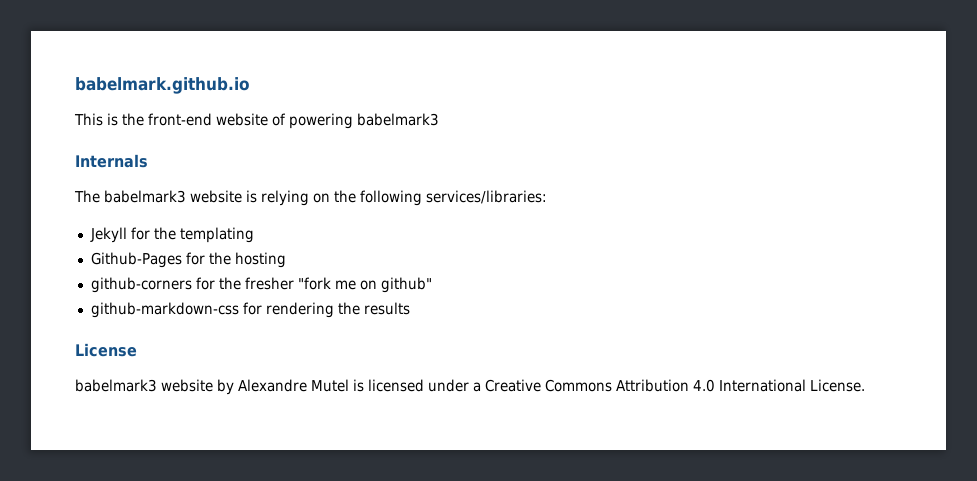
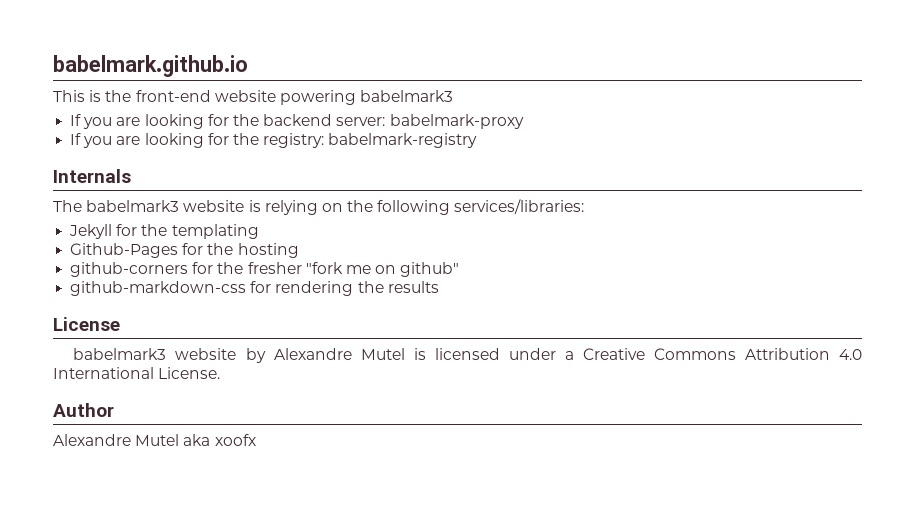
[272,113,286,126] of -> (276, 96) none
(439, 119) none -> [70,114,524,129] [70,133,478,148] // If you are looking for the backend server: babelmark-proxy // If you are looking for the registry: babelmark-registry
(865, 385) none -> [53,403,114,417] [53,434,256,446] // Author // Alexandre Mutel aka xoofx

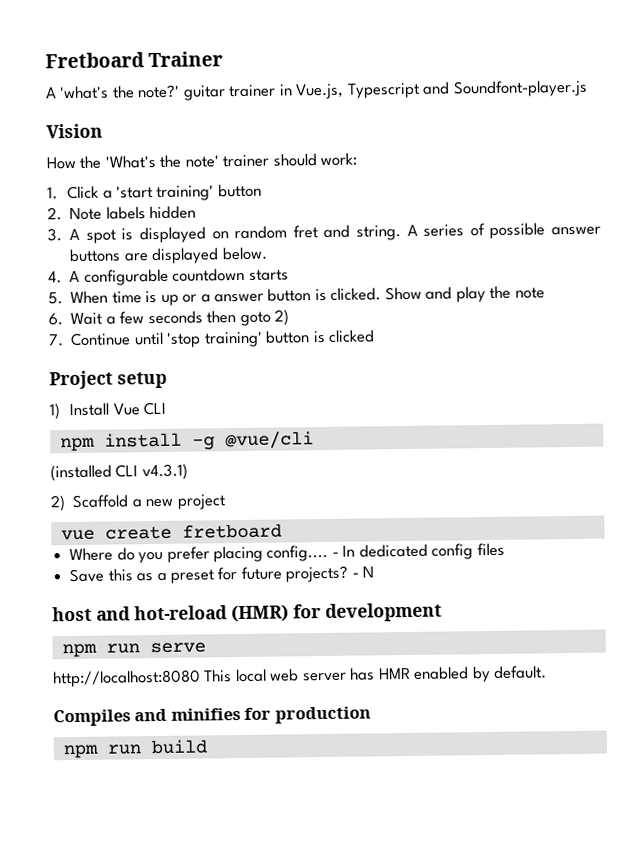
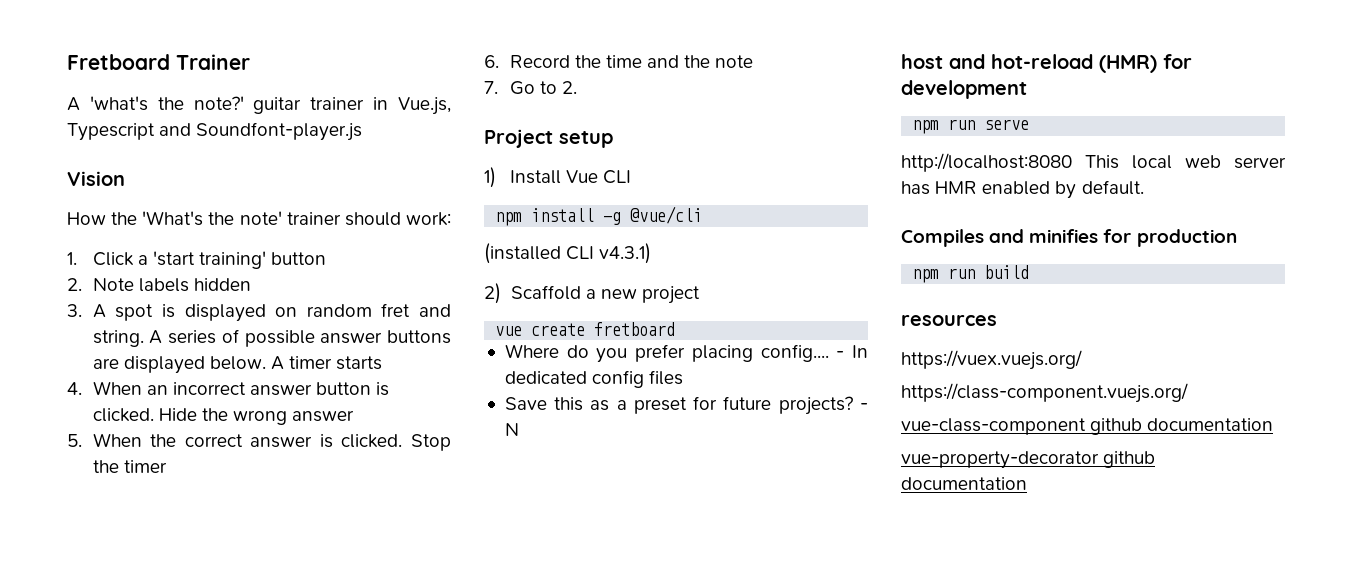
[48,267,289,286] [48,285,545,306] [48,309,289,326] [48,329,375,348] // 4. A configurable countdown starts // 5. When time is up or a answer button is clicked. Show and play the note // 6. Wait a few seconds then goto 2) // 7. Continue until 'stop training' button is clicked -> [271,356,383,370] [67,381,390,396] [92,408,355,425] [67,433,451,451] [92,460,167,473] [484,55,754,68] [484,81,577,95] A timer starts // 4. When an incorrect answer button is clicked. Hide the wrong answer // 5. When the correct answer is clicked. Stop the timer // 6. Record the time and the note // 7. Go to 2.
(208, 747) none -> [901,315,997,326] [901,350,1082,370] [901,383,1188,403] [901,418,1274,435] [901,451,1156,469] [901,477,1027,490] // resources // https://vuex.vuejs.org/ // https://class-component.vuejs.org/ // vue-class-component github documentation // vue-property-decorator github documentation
+++++
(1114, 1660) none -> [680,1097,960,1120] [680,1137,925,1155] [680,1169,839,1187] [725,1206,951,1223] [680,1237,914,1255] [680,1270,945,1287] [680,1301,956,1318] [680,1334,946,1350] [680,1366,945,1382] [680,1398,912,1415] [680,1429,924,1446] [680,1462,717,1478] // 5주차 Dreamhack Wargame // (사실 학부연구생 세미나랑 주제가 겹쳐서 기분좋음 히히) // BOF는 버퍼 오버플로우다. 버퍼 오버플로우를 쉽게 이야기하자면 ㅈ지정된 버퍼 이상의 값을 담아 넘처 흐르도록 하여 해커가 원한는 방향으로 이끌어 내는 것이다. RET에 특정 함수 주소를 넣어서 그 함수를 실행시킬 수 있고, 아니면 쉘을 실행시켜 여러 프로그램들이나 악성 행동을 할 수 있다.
+++++
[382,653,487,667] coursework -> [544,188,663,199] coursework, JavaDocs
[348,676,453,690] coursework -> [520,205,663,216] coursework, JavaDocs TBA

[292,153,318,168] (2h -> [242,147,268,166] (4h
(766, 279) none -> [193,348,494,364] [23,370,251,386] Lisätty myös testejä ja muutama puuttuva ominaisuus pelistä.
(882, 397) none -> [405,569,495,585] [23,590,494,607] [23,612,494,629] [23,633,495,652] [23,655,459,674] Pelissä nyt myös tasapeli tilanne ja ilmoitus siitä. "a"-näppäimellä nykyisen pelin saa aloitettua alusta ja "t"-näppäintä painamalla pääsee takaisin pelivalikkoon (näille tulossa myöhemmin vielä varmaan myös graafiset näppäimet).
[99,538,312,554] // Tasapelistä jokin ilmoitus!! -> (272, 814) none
+++++
*TASK DETAILS:*
Your task is to copy each line of the data above that holds "JavaDocs".

*WRITTEN REPLY:*
[382,653,487,667] coursework -> [544,188,663,199] coursework, JavaDocs
[348,676,453,690] coursework -> [520,205,663,216] coursework, JavaDocs TBA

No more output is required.